1.2 introduction of Elasticsearch

Elasticsearch is a Lucene-based search server. It is a distributed system that stores data on local disks and documents. It has similar comparisons with traditional databases as follows:

Relational DB =>Databases =>Tables => Rows => Columns

Elasticsearch =>Indices=>Types=>Documents => Fields

Elasticsearch clusters can have multiple Indices corresponding to DolphinDB databases. Each index can contain multiple Types corresponding to DolphinDB tables. Each type contains multiple Documents that correspond to DolphinDB rows. Each document then contains multiple Fields that correspond to the concepts of DolphinDB columns.

2. Configure the system

2.1 Hardware Configuration

The hardware configuration of the test is as follows:

Device: DELL OptiPlex 7060

CPU: Inter(R) Core™ I7-8700 CPU @ 3.20GHz, 6 cores and 12 threads

Memory: 32 gb

Hard disk: 2TB hard disk

Operating system: Ubuntu 16.04 x64

2.2 Environment Configuration

The test environment is a multi-node cluster under a single server. DolphinDB and Elasticsearch node parameters need to be set to maximize the performance of both in a standalone environment. Set the number of DolphinDB data nodes to four and the maximum available memory of a single data node to 7 GB. Set the number of Elasticsearch nodes to 4. Elasticsearch is based on Lucene, so you need to allocate some memory for loading Lucene segments into the memory. For this test allocate 8 GB of memory to Lucene and set the maximum available memory for a single node in Elasticsearch to 6 GB and disable Considerations.

3. Test the data set

To test DolphinDB and Elasticsearch more thoroughly, we used three stock datasets of different sizes. The data table CN_Stock contains the daily quotation data of Shanghai and Shenzhen stocks from January 1, 2008 to December 31, 2017. Table US_Prices contains daily quotes for the U.S. stock market from January 02, 1990 to December 30, 2016. The data table TAQ contains the 4-day high frequency data of the us stock market level1 in August 2007, with a total of 60.6 GB. The test data set is summarized in the following table:

The data types of the various DolphinDB and Elasticsearch fields in the test dataset are as follows:

(1) Data type mapping of CN_Stock table

(2) Data type mapping of the US_Prices table

(3) Data type mapping of TAQ table

4. Partition/sharding scheme

DolphinDB Database provides flexible partitioning mechanisms, including value partitioning, range partitioning, list partitioning, hash partitioning, and composite partitioning, whereas Elasticsearch only supports hash-based sharding.

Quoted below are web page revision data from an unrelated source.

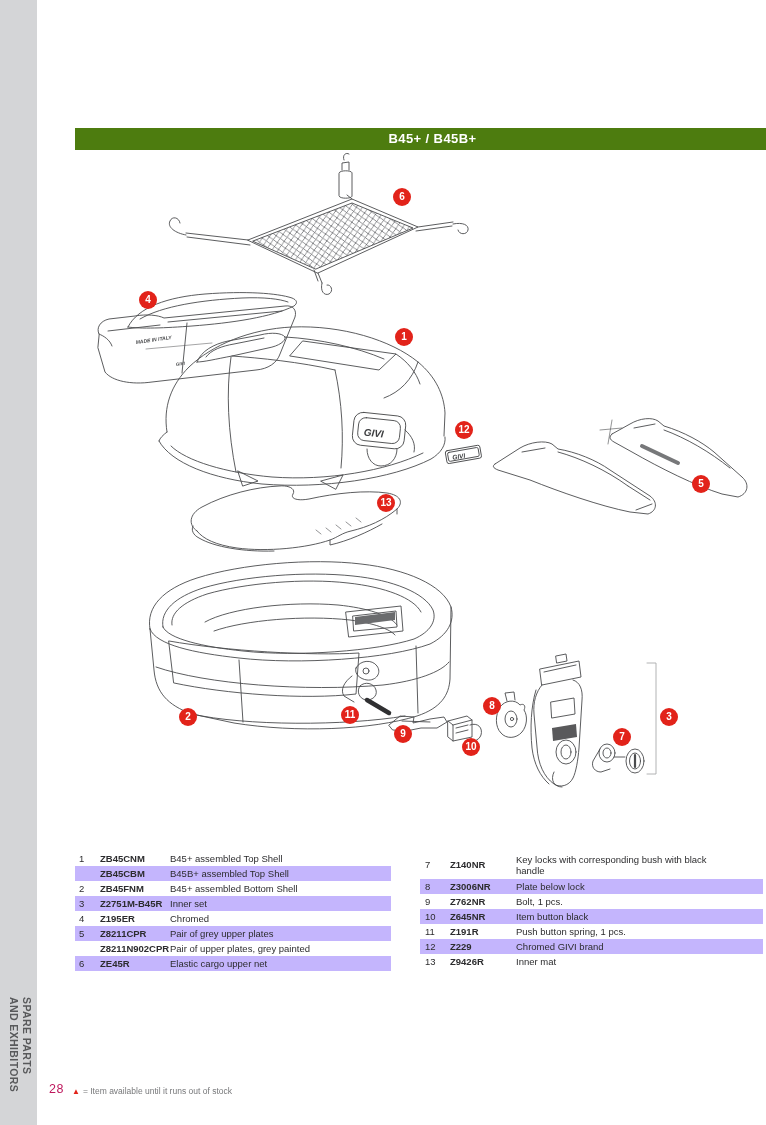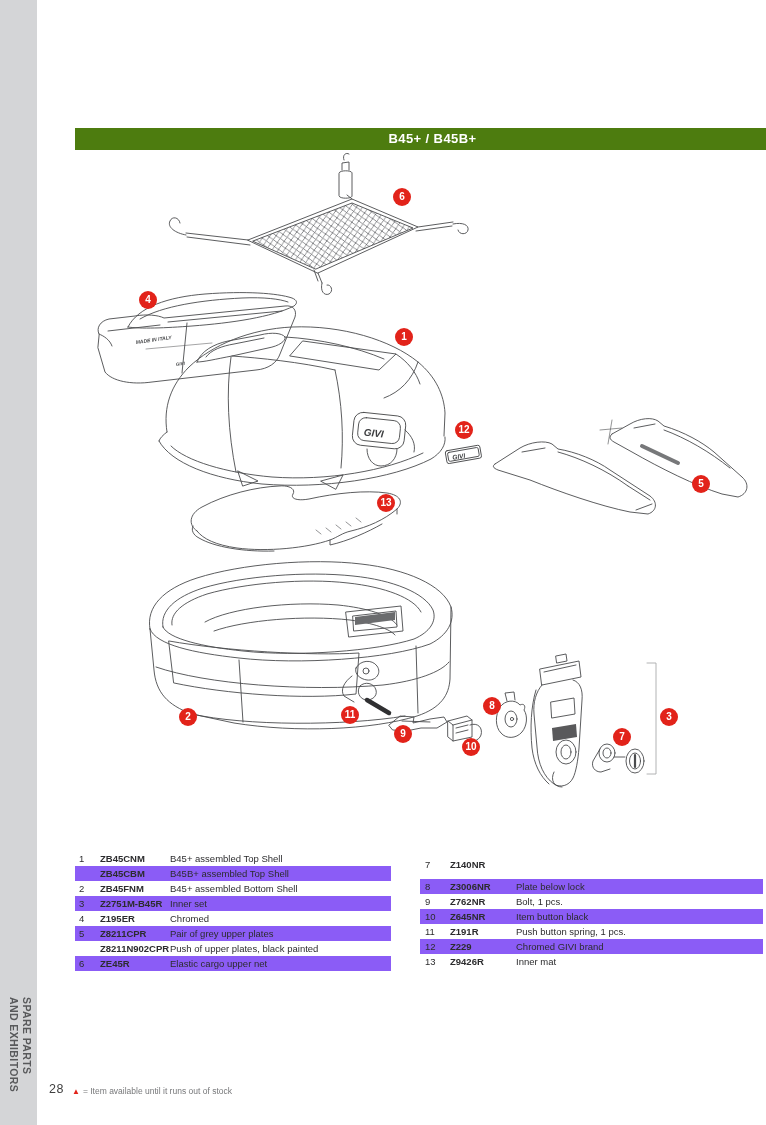--- a/index.html
+++ b/index.html
@@ -264,6 +264,7 @@
       <div class="row tall">
         <span class="cell-num">7</span>
         <span class="cell-code">Z140NR</span>
+        <span class="cell-desc">Key locks with corresponding bush with black handle</span>
       </div>
       <div class="row shaded">
         <span class="cell-num">8</span>

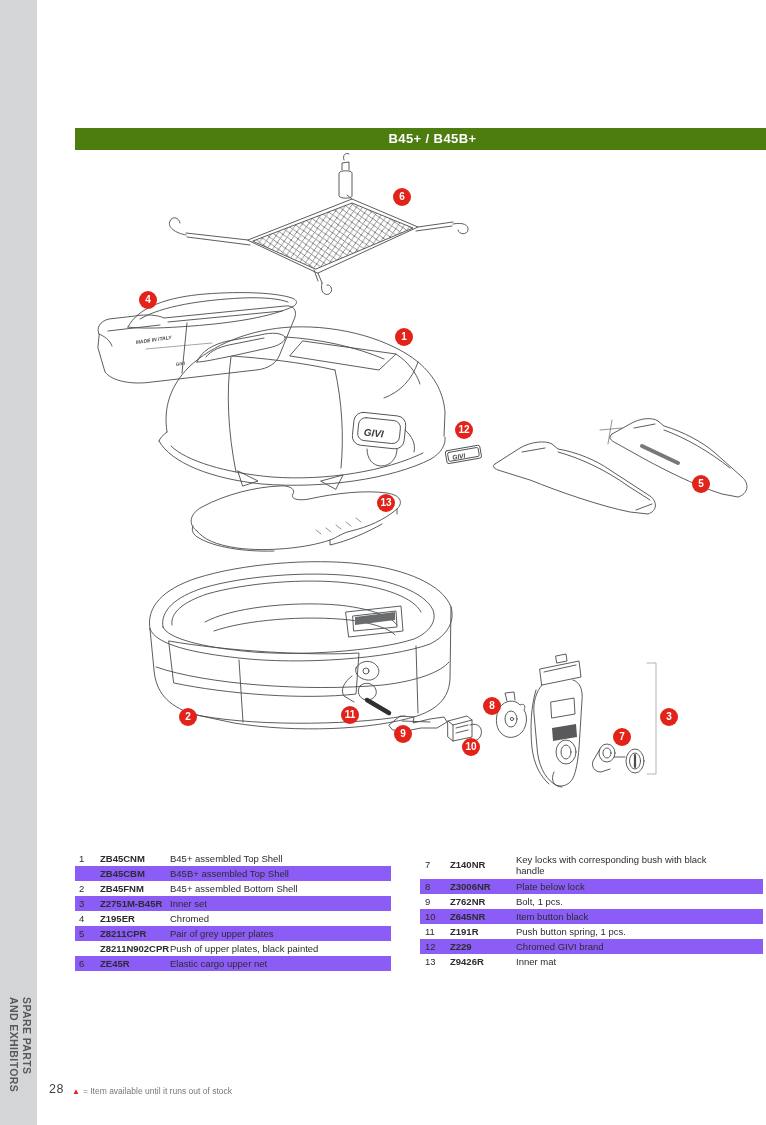--- a/index.html
+++ b/index.html
@@ -31,7 +31,7 @@
   }
   .ptable{position:absolute;font-size:9.5px;color:#2c2c2e}
   .ptable .row{display:flex;align-items:center;min-height:15px;line-height:11px}
-  .ptable .row.shaded{background:#8b5cf6}
+  .ptable .row.shaded{background:#c4b5fd}
   .ptable .row.tall{min-height:29px}
   .cell-num{width:21px;padding-left:4px;flex:none}
   .cell-code{width:70px;flex:none;font-weight:bold;white-space:nowrap}

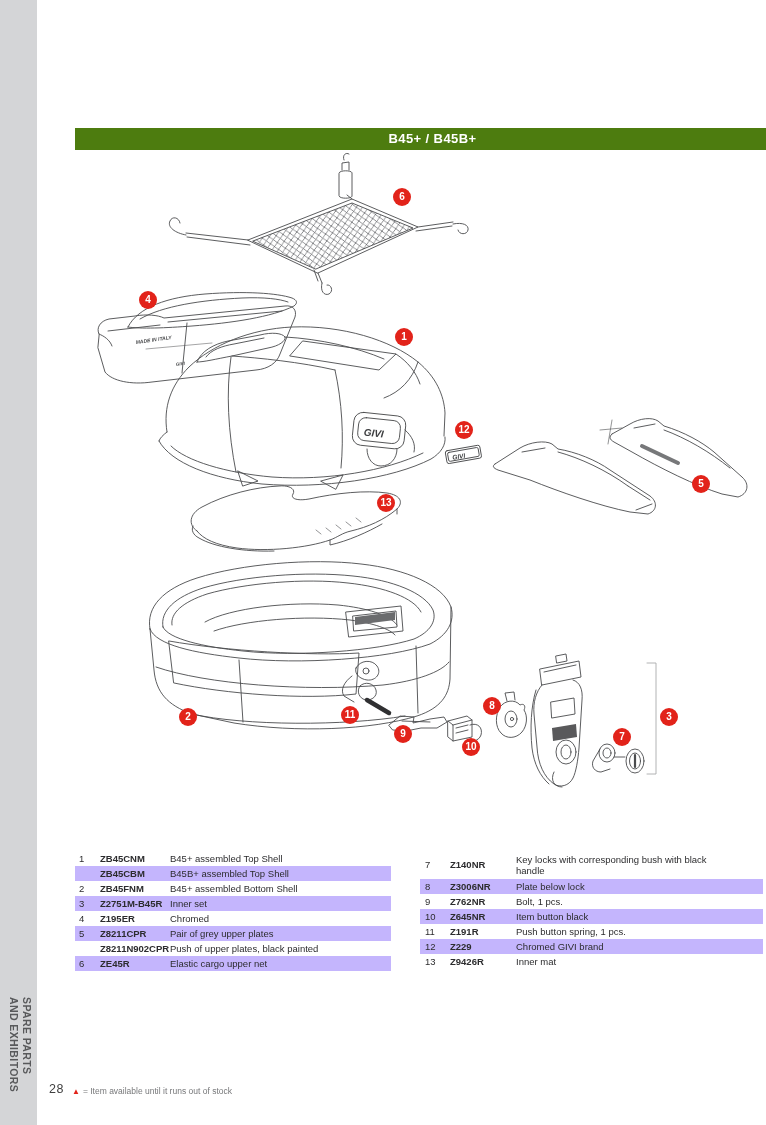--- a/index.html
+++ b/index.html
@@ -252,7 +252,7 @@
       <div class="row">
         <span class="cell-num"></span>
         <span class="cell-code">Z8211N902CPR</span>
-        <span class="cell-desc">Push of upper plates, black painted</span>
+        <span class="cell-desc">Pair of upper plates, grey painted</span>
       </div>
       <div class="row shaded">
         <span class="cell-num">6</span>

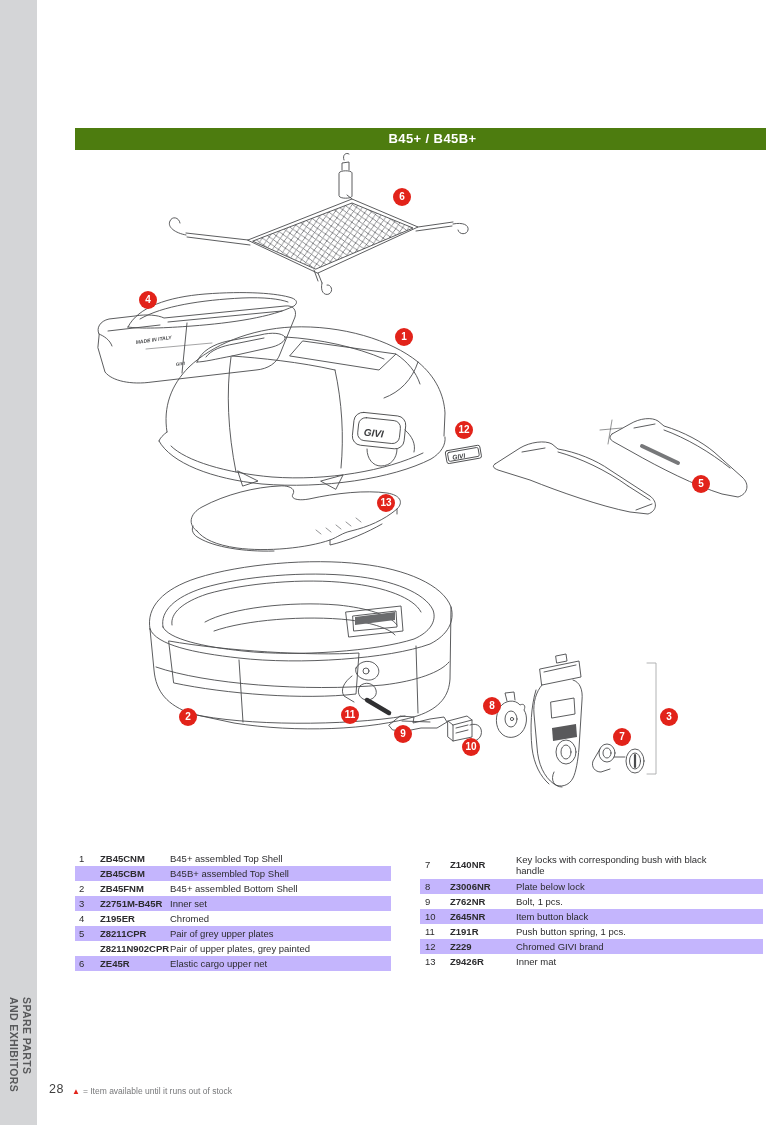--- a/index.html
+++ b/index.html
@@ -41,7 +41,7 @@
   #table-right .cell-num{width:25px;padding-left:5px}
   #table-right .cell-code{width:66px}
   #table-right .cell-desc{max-width:212px}
-  .page-number{position:absolute;left:49px;top:1082px;font-size:12.5px;color:#404040;letter-spacing:.5px}
+  .page-number{position:absolute;left:49px;top:1082px;font-size:12.5px;color:#be185d;letter-spacing:.5px}
   .footnote{position:absolute;left:72px;top:1086px;font-size:8.5px;color:#77787a}
   .footnote .tri{color:#e2231a;font-size:8px;margin-right:3px}
 </style>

In DolphinDB, the CN_Stock table was divided into 20 partitioned tables every six months. For table US_Prices, it is divided into 27 partitions each year by time. For table TAQ, the date and stock symbol combination partition method is adopted, with a total of 100 partitions. Set the number of copies to 1.

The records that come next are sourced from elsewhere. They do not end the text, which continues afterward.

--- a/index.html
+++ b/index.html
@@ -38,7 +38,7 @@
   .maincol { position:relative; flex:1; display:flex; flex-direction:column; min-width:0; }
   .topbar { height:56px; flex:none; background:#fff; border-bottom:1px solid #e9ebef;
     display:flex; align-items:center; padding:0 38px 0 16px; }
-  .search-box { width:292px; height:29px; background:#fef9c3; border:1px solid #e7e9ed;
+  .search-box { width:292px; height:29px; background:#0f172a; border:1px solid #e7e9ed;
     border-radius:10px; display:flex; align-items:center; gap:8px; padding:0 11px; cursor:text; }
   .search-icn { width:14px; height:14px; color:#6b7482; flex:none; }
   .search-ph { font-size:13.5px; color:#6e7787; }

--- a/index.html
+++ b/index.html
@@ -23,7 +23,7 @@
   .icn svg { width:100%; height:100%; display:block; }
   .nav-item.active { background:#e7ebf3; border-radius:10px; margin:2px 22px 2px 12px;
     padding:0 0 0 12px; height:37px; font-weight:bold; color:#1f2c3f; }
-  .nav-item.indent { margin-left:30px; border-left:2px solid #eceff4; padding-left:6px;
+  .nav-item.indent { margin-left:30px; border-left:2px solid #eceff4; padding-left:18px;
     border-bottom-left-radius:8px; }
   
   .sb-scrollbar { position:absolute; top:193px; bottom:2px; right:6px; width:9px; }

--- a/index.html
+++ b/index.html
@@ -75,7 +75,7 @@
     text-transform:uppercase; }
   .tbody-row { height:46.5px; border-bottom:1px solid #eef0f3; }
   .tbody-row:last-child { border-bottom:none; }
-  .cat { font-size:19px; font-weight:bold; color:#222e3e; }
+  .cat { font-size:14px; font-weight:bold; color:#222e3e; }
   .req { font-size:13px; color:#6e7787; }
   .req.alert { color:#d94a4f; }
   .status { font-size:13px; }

Elasticsearch only allows you to define the number of shards. For CN_Stock and US_Prices, define the number of shards as 4. For table TAQ, define the number of shards as 100. Set the number of copies to 1.

5. Comparison tests

DolphinDB and Elasticsearch were compared in terms of database query performance, I/O performance, disk footprint, and memory consumption.

5.1 Testing database Query Performance

The DolphinDB script language supports SQL syntax and extends it to a more powerful level. In Elasticsearch, you need to install a plug-in to query SQL statements. You also need to use Domain Specific Language (DSL) based on JSON data format to query Elasticsearch statements. This test uses DSL.

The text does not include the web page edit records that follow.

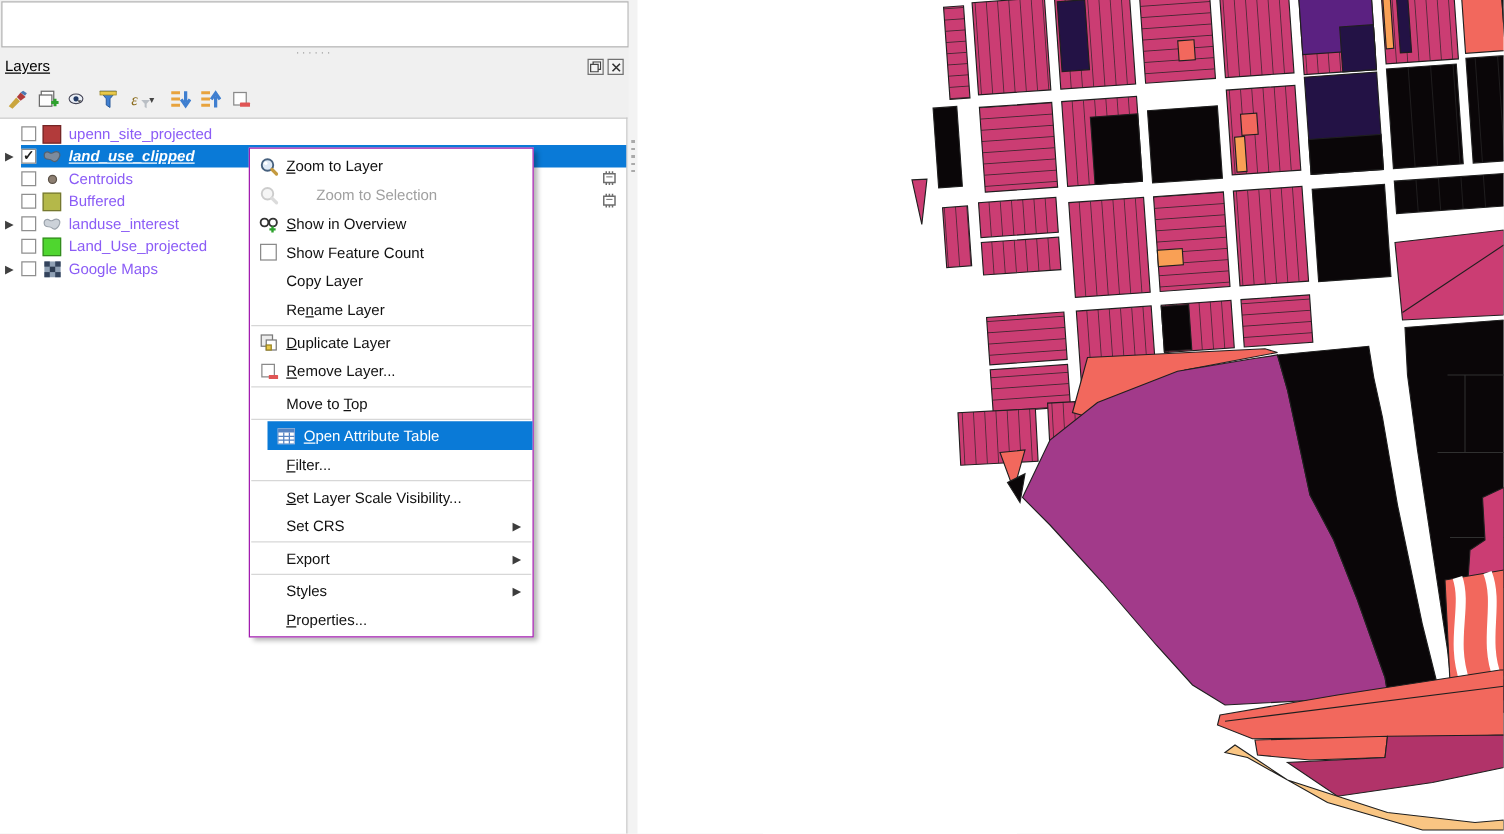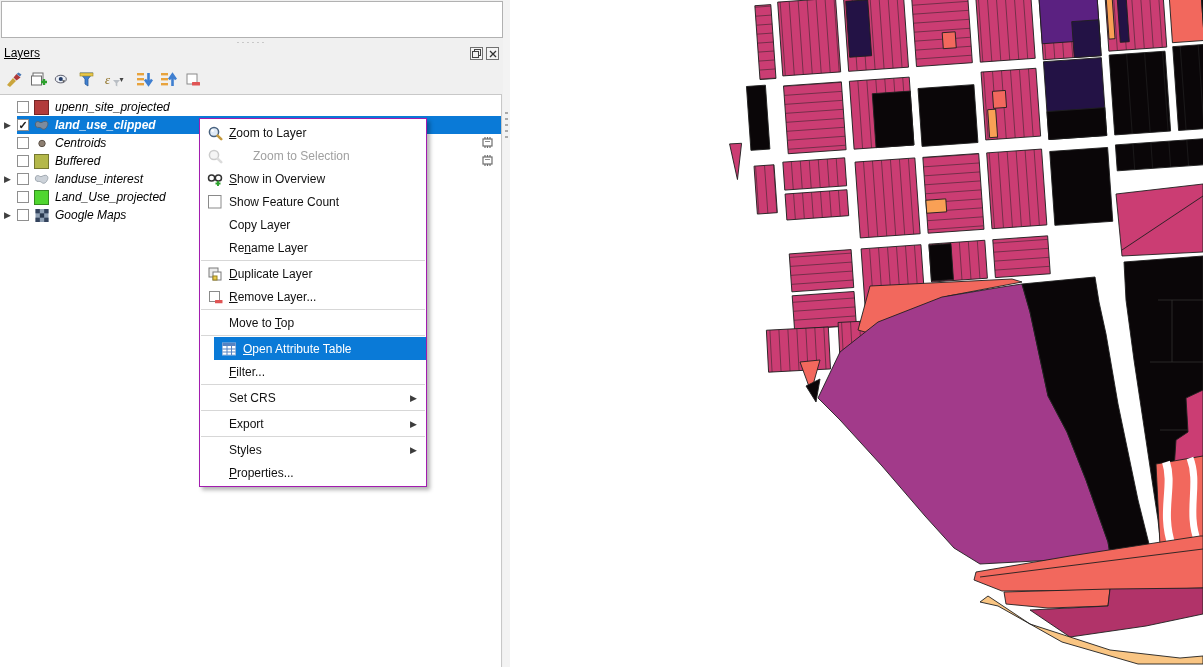--- a/index.html
+++ b/index.html
@@ -33,7 +33,7 @@
   .lcheck.checked::after{content:"\2713";font-weight:bold;}
   .swatch{width:15px;height:14px;margin-right:6px;flex:0 0 auto;display:flex;align-items:center;justify-content:center;}
   .swatch-fill{width:14px;height:13px;}
-  .layer-label{font-size:12px;font-style:italic;color:#000000;white-space:nowrap;}
+  .layer-label{font-size:12px;color:#8b5cf6;white-space:nowrap;}
   .layer-row.selected .layer-label{color:#fff;font-weight:bold;font-style:italic;}
   .indicator{position:absolute;right:6px;top:1px;}
 

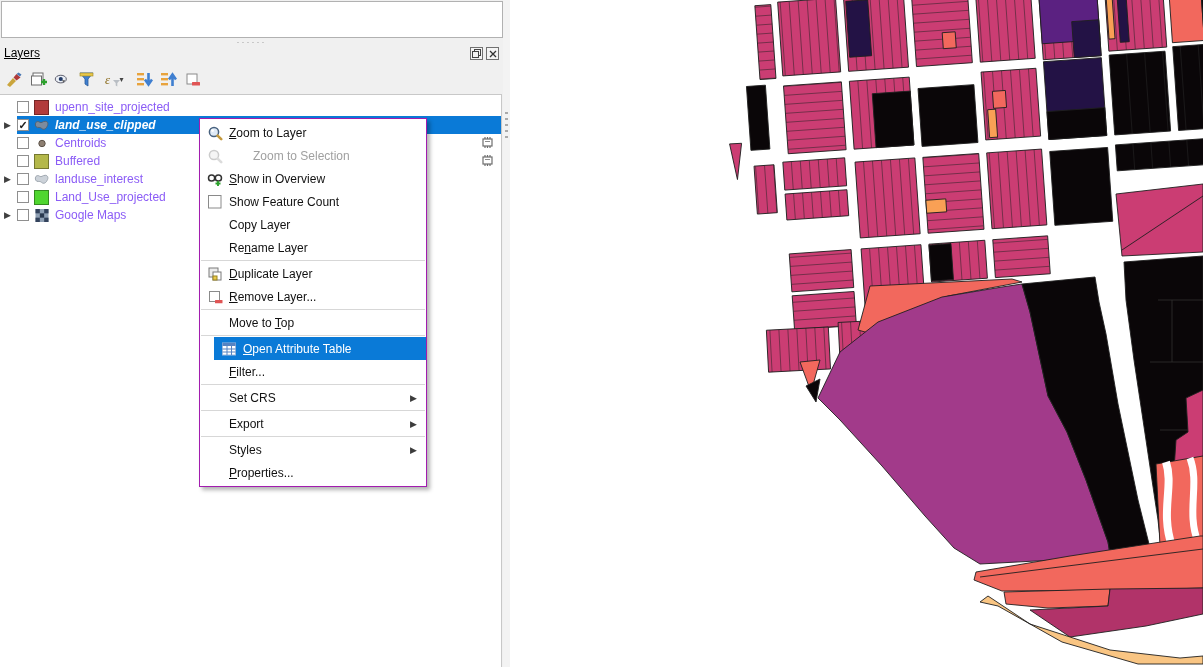--- a/index.html
+++ b/index.html
@@ -34,7 +34,7 @@
   .swatch{width:15px;height:14px;margin-right:6px;flex:0 0 auto;display:flex;align-items:center;justify-content:center;}
   .swatch-fill{width:14px;height:13px;}
   .layer-label{font-size:12px;color:#8b5cf6;white-space:nowrap;}
-  .layer-row.selected .layer-label{color:#fff;font-weight:bold;font-style:italic;}
+  .layer-row.selected .layer-label{color:#fff;font-weight:bold;font-style:italic;text-decoration:underline;}
   .indicator{position:absolute;right:6px;top:1px;}
 
   .v-splitter{position:absolute;left:503px;top:0;width:7px;height:667px;background:#f3f3f3;}

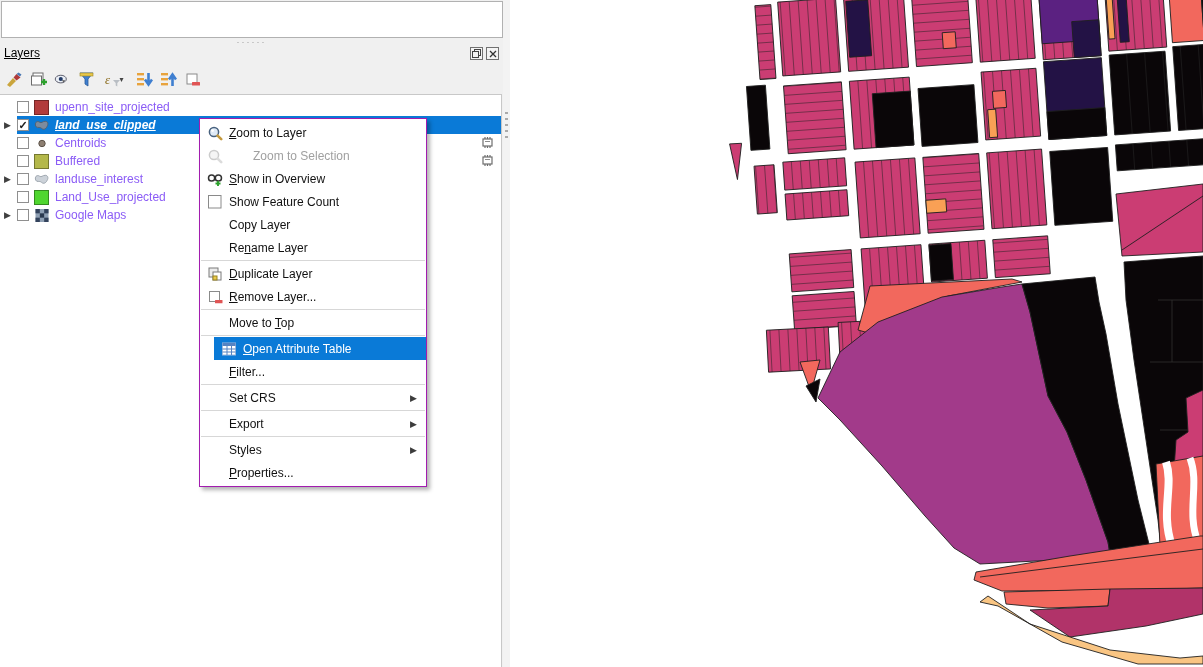--- a/index.html
+++ b/index.html
@@ -437,6 +437,11 @@
       <div class="menu-sep"></div>
       <div class="menu-item">
         <span class="mi-icon"></span>
+        <span class="mi-label"><u>S</u>et Layer Scale Visibility...</span>
+        <span class="mi-arrow"></span>
+      </div>
+      <div class="menu-item">
+        <span class="mi-icon"></span>
         <span class="mi-label">Set CRS</span>
         <span class="mi-arrow">▶</span>
       </div>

Elasticsearch is mainly used in search engines. It supports fuzzy query. By default, Elasticsearch returns only 10 query hits. For aggregate queries, the default size returned by buckets is also 10. DolphinDB, on the other hand, returns all DolphinDB queries.

Doc_count_error_upper_bound and sum_other_doc_count are returned from Elasticsearch aggregated query. They represent, respectively, the potential aggregation results that were not returned in this aggregation but might exist, and the number of documents that were not counted in this aggregation. Elasticsearch does not query all data in the database, but only some data in the database. In order to test Elasticsearch in a fair environment, we need to disable the fuzzy query of Elasticsearch by using the Scroll interface of Elasticsearch and the size of buckets to return all query results.

DolphinDB query performance was tested using DolphinDB scripts. Elasticsearch query performance test using Python script +DSL.

We performed several common SQL queries against three data tables. In order to minimize the influence of chance factors on the results, the query performance test performed 10 queries for each query operation, and then averaged the total time in milliseconds. The test scripts and results for each test data set are shown in the following table.

(1) CN_Stock table

DolphinDB query scripts:

Query performance test results (Data volume: 5,332,932) :

(2) US_Prices table

DolphinDB query scripts:

Query performance test results (Amount of data: 50,591,907) :

(3) TAQ table

DolphinDB query scripts:

Query performance test results (amount of data: 1,366,036,384) :

For this query performance test, we can draw the following conclusions:

DolphinDB performed many times better than Elasticsearch in all tests with the same table. DolphinDB, in particular, performed one or two orders of magnitude better than Elasticsearch for simple filtering queries (see 1 4 for CN_Stock and 1 to 4 for US_Prices).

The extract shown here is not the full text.